To develop monovalent GE11 peptide-based radiotracers or analogues carrying a low number of GE11 peptide units does thus not seem to be a promising approach in order to achieve a considerable EGFR-specific tumor uptake and as a result a relevant tumor visualization specificity and sensitivity.

Conclusions

We were able to show in the present study that the points having been discussed to be potential reasons for the suboptimal pharmacokinetic properties of the GE11-based radiopeptides developed for in vivo tumor imaging so far are in part correct. One potential problem previously identified is a hydrophobicity-induced aggregation of the peptide, which could be the reason for a lacking EGF receptor interaction of the peptidic lead structure.

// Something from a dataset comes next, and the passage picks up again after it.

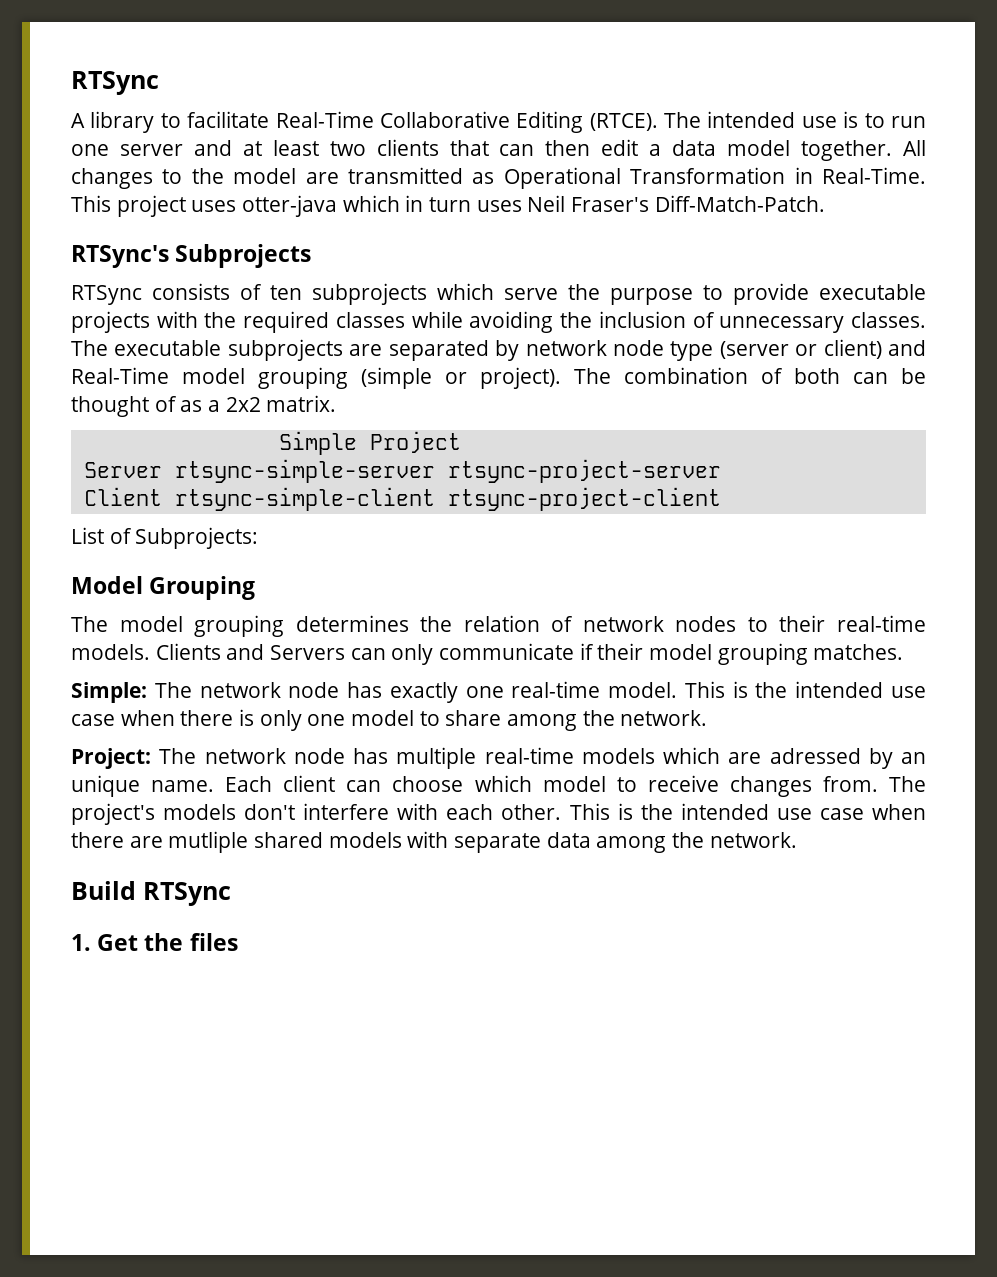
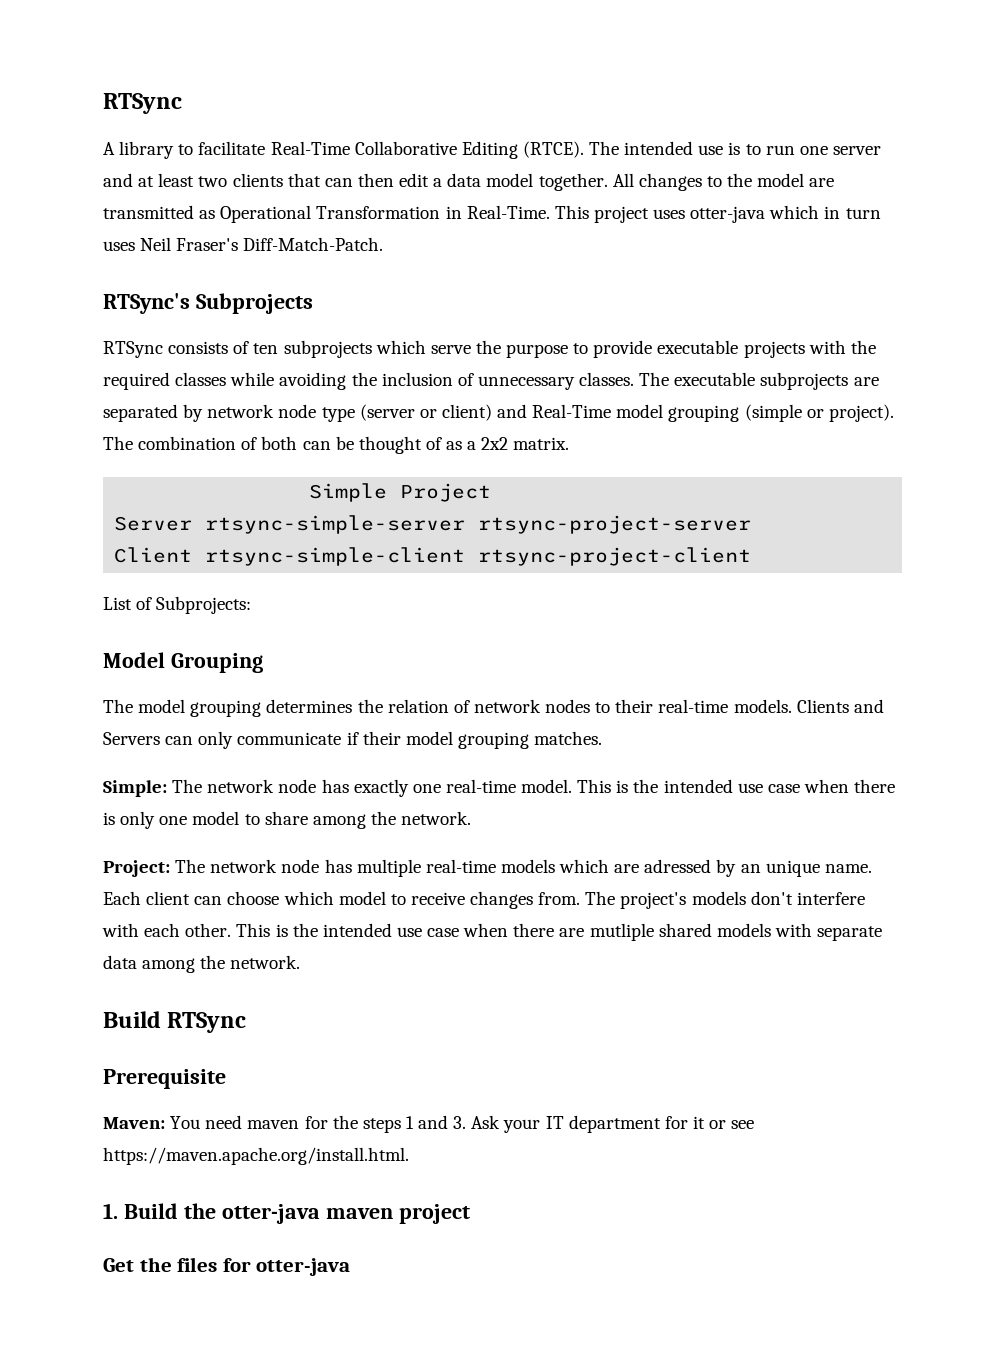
- 1. Get the files
+ Prerequisite
+ Maven: You need maven for the steps 1 and 3. Ask your IT department for it or see https://maven.apache.org/install.html.
+ 1. Build the otter-java maven project
+ Get the files for otter-java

The results of our work however suggest that this appears to be only a small part of the problem, if any, as we developed several rather hydrophilic radiolabeled GE11 derivatives, one of which further carrying mutually repulsive charged functional groups with all of them showing no EGF receptor targeting ability. The other potential problem previously identified is a rather low affinity of the isolated GE11 lead structure and the necessity to incorporate a high number of peptide copies into a polymer matrix to achieve sufficient affinities of the constructs. Our results support this theory and show that even GE11-based multimers of low valency (dimer and tetramer) are still too small to enable a sufficient target receptor interaction.

In conclusion, a monovalent GE11 peptide or a low number of GE11 peptide units per radiotracer molecule appears to be of limited utility to achieve a relevant EGFR interaction, impeding the development of non-protein-based EGFR-specific radioligands for tumor diagnosis and therapy based on this peptide lead.